(GIVEN DATA begins)

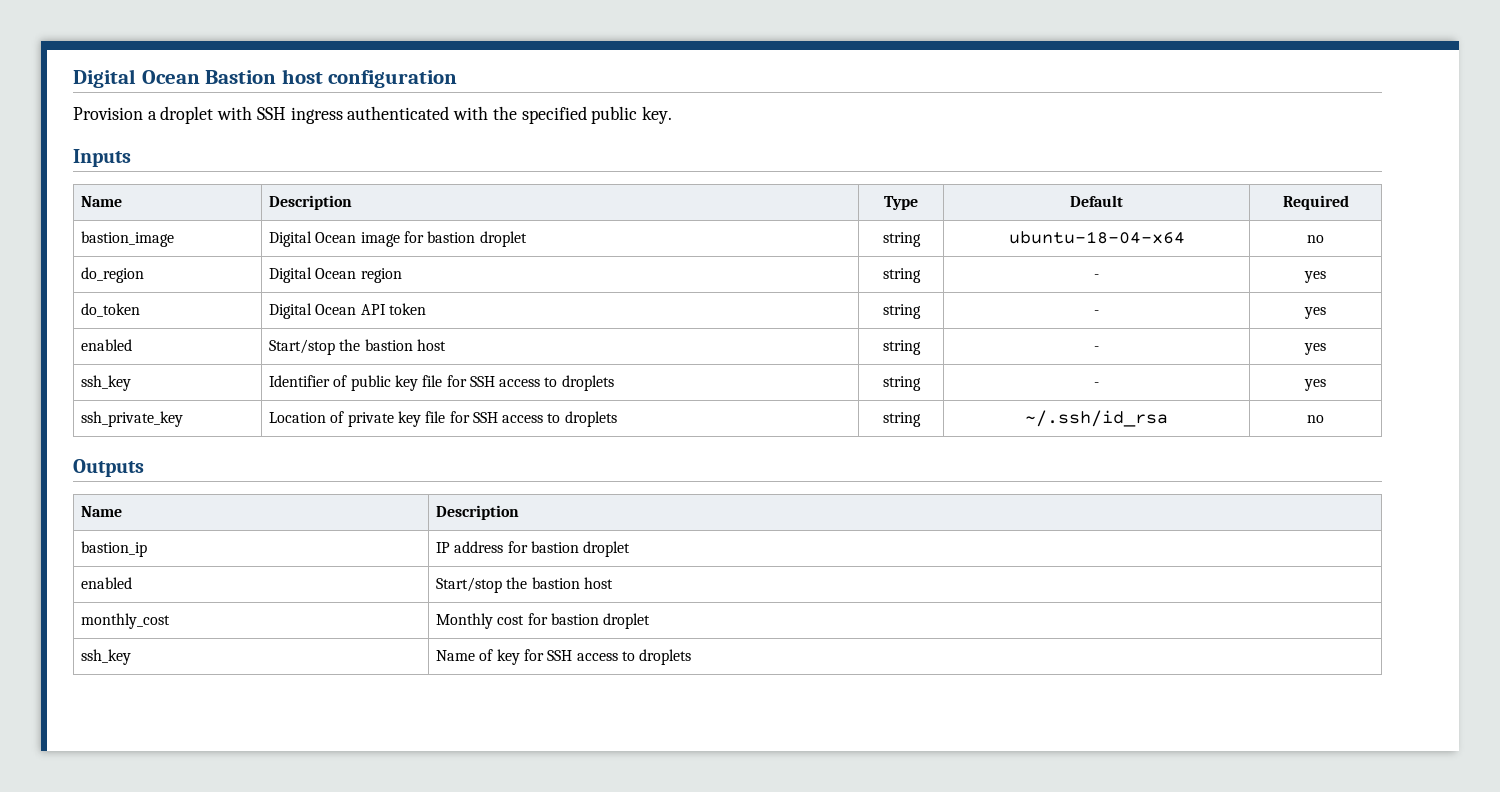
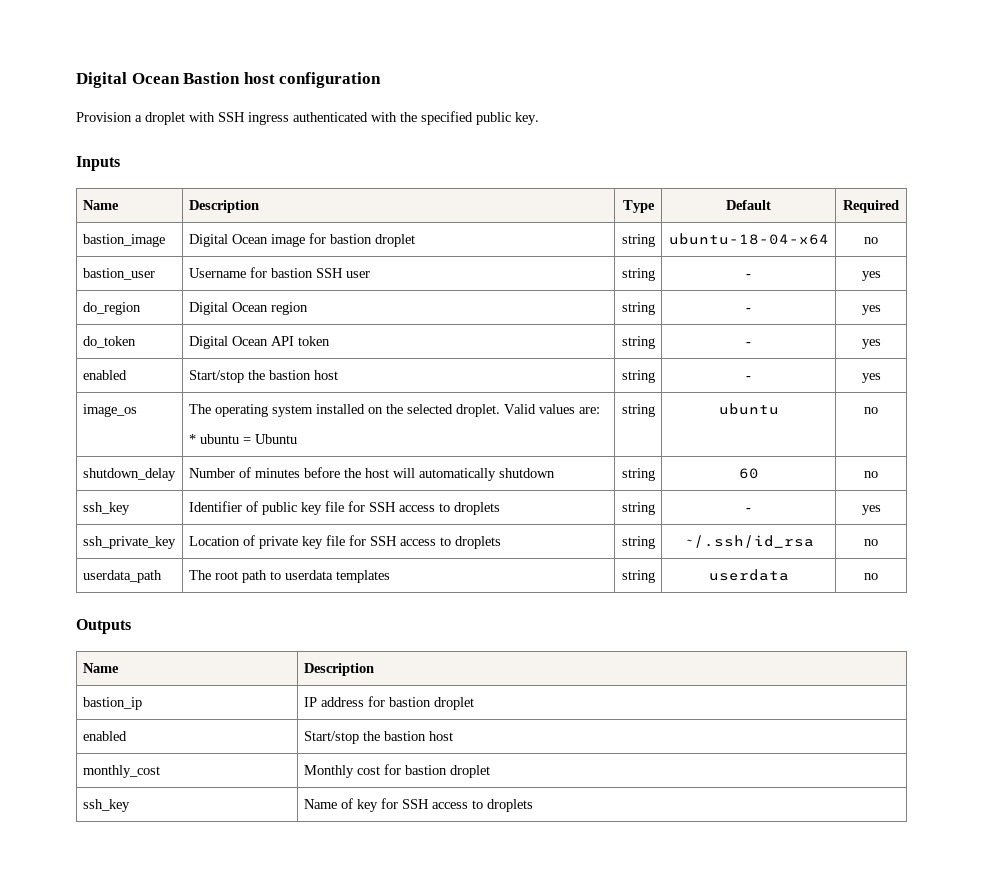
+ bastion_user | Username for bastion SSH user | string | - | yes
+ image_os | The operating system installed on the selected droplet. Valid values are:
+ * ubuntu = Ubuntu | string | ubuntu | no
+ shutdown_delay | Number of minutes before the host will automatically shutdown | string | 60 | no
+ userdata_path | The root path to userdata templates | string | userdata | no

(GIVEN DATA ends)

## TASK BRIEF:
From the listing above, copy out each line where the word "string" appears.

## OUTPUT FOR THIS EXERCISE:
+ bastion_user | Username for bastion SSH user | string | - | yes
+ * ubuntu = Ubuntu | string | ubuntu | no
+ shutdown_delay | Number of minutes before the host will automatically shutdown | string | 60 | no
+ userdata_path | The root path to userdata templates | string | userdata | no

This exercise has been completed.